A group of UW-Eau Claire students presented air quality research in Chippewa Falls on Friday and encouraged the broader testing of air quality around the Chippewa Valley area.

The students, along with UW-Eau Claire professor Crispin Pierce, studied several sites around the Chippewa Valley in correlation with frac sand operations to test how the air quality compared to the base DNR air quality testing site in the region.

They presented some of their findings at the Chippewa Falls library to a crowd of around 25 people.

They were looking for a very fine particulate type that can be produced by sand mining operations, as well as by truck traffic, agriculture and combustion.

Pierce said the focus of the ongoing monitoring efforts is to flesh out information about air quality and how it’s affected by industry.

“We felt it was important to do it because there was some data gap,” Pierce said.

At a site located near a Bloomer sand mine, their monitoring showed slight elevation above the base levels established at the DNR monitor, but not approaching the top of standard levels, according to the U.S. Environmental Protection Agency.

The EPA’s standard is 12 micrograms per cubic meter. The Bloomer site averaged 7.7 micrograms per cubic meter in the 50 24-hour samples taken over two years, above the DNR site’s established average for the same time period, 4.33 micrograms per cubic meter.

The second tests monitored the area of two processing and train loading facilities near New Auburn and showed higher levels in a shorter sampling period, averaging 22.7 micrograms per cubic meter in 21 24-hour samples taken over 10½ months.

That’s higher than the standard, but not alarming.

The groups plan to continue studying with monitors placed on land elsewhere around the Chippewa Valley near mines and processing sites.
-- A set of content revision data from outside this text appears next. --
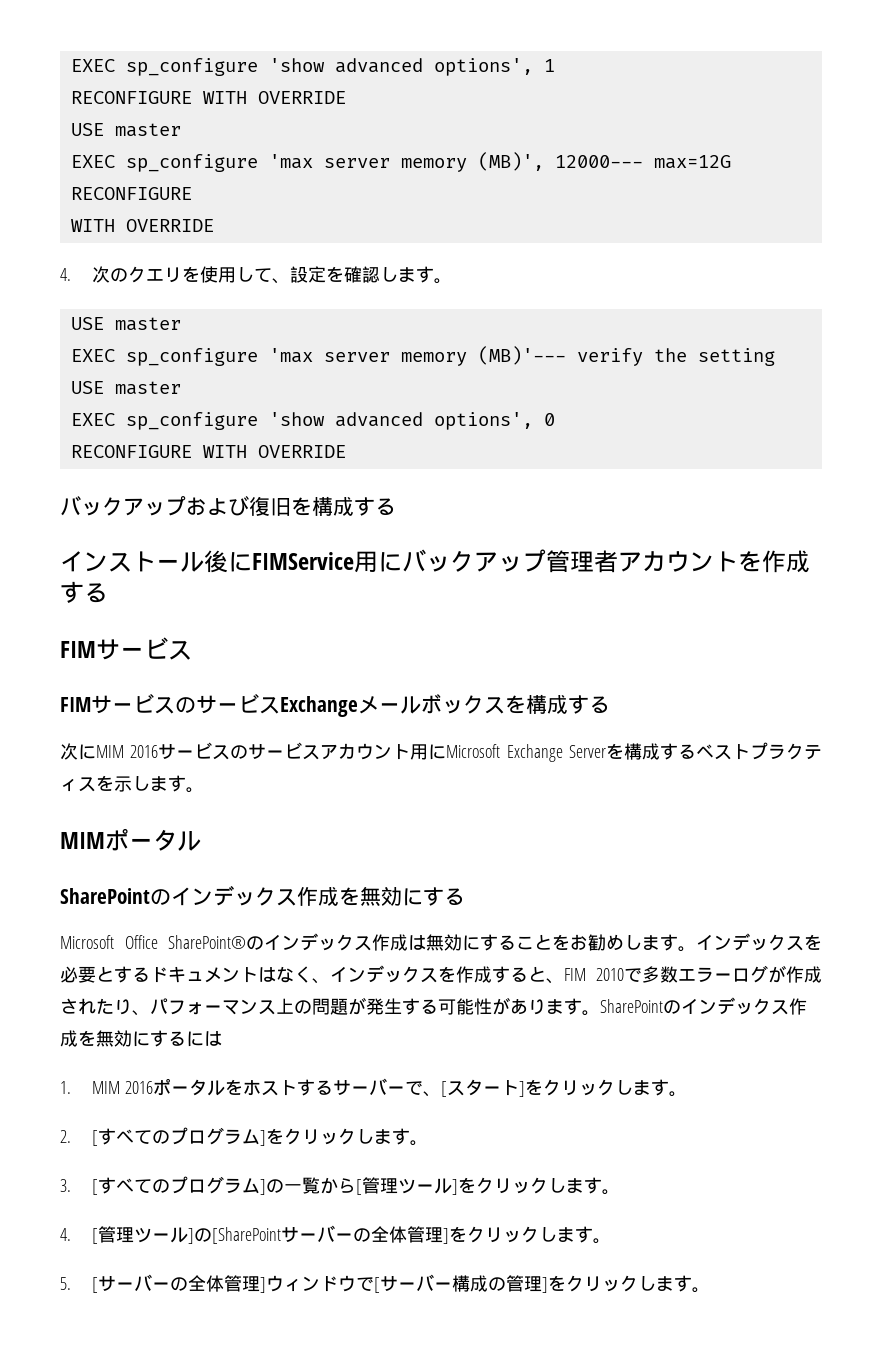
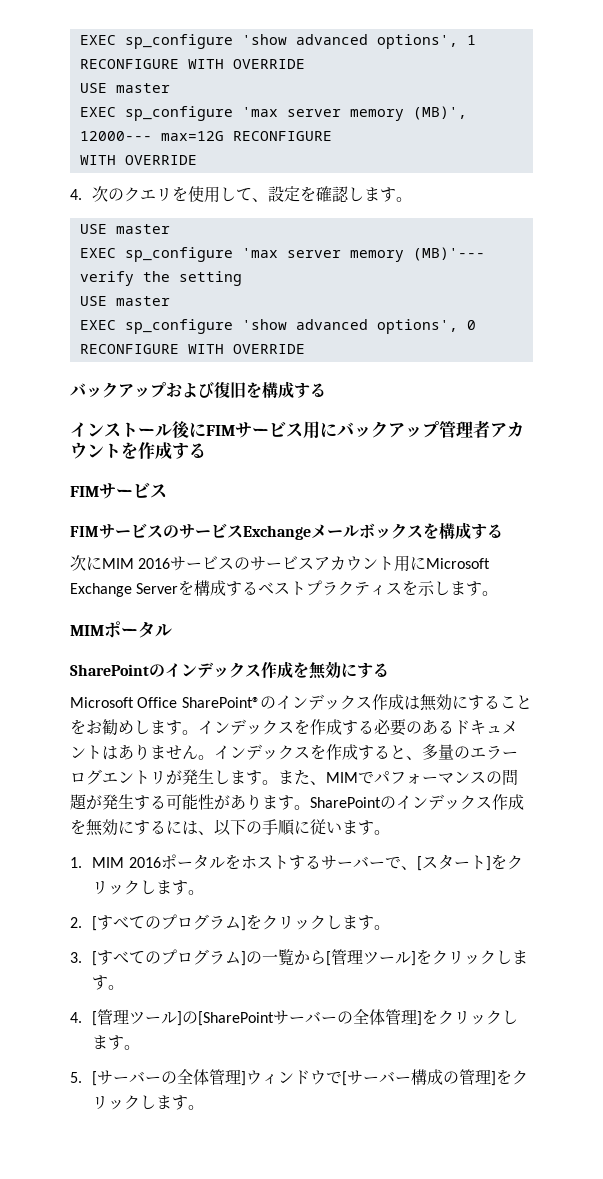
- インストール後にFIMService用にバックアップ管理者アカウントを作成する
+ インストール後にFIMサービス用にバックアップ管理者アカウントを作成する
- インデックスを必要とするドキュメントはなく、インデックスを作成すると、FIM 2010で多数エラーログが作成されたり、パフォーマンス上の問題が発生する可能性があります。
+ インデックスを作成する必要のあるドキュメントはありません。インデックスを作成すると、多量のエラーログエントリが発生します。また、MIMでパフォーマンスの問題が発生する可能性があります。
- SharePointのインデックス作成を無効にするには
+ SharePointのインデックス作成を無効にするには、以下の手順に従います。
Orion Allgaier, one of the students presenting the data, said they will conduct controlled lab experiments with dirty air as well as helping the community conduct monitoring, including helping install and maintain monitors, which they said were necessary to continue to measure the air quality.

“It’s really doing the analysis and getting those monitors out,” Allgaier said.

The ultra-fine particles have been linked to increased risk of death from cardiovascular disease and lung cancer.

Pierce said that while the area is not seeing the levels of air quality problems associated with China or India, there is no reason not to continue looking at it and seeing what can be done.

He noted that an important next step will be continued analysis of the collected particles to see if they can identify where they come from.

“We’re not seeing very, very dangerous levels ... we’re seeing some elevated levels,” Pierce said. “Silica is a component of it and we’re concerned about it.”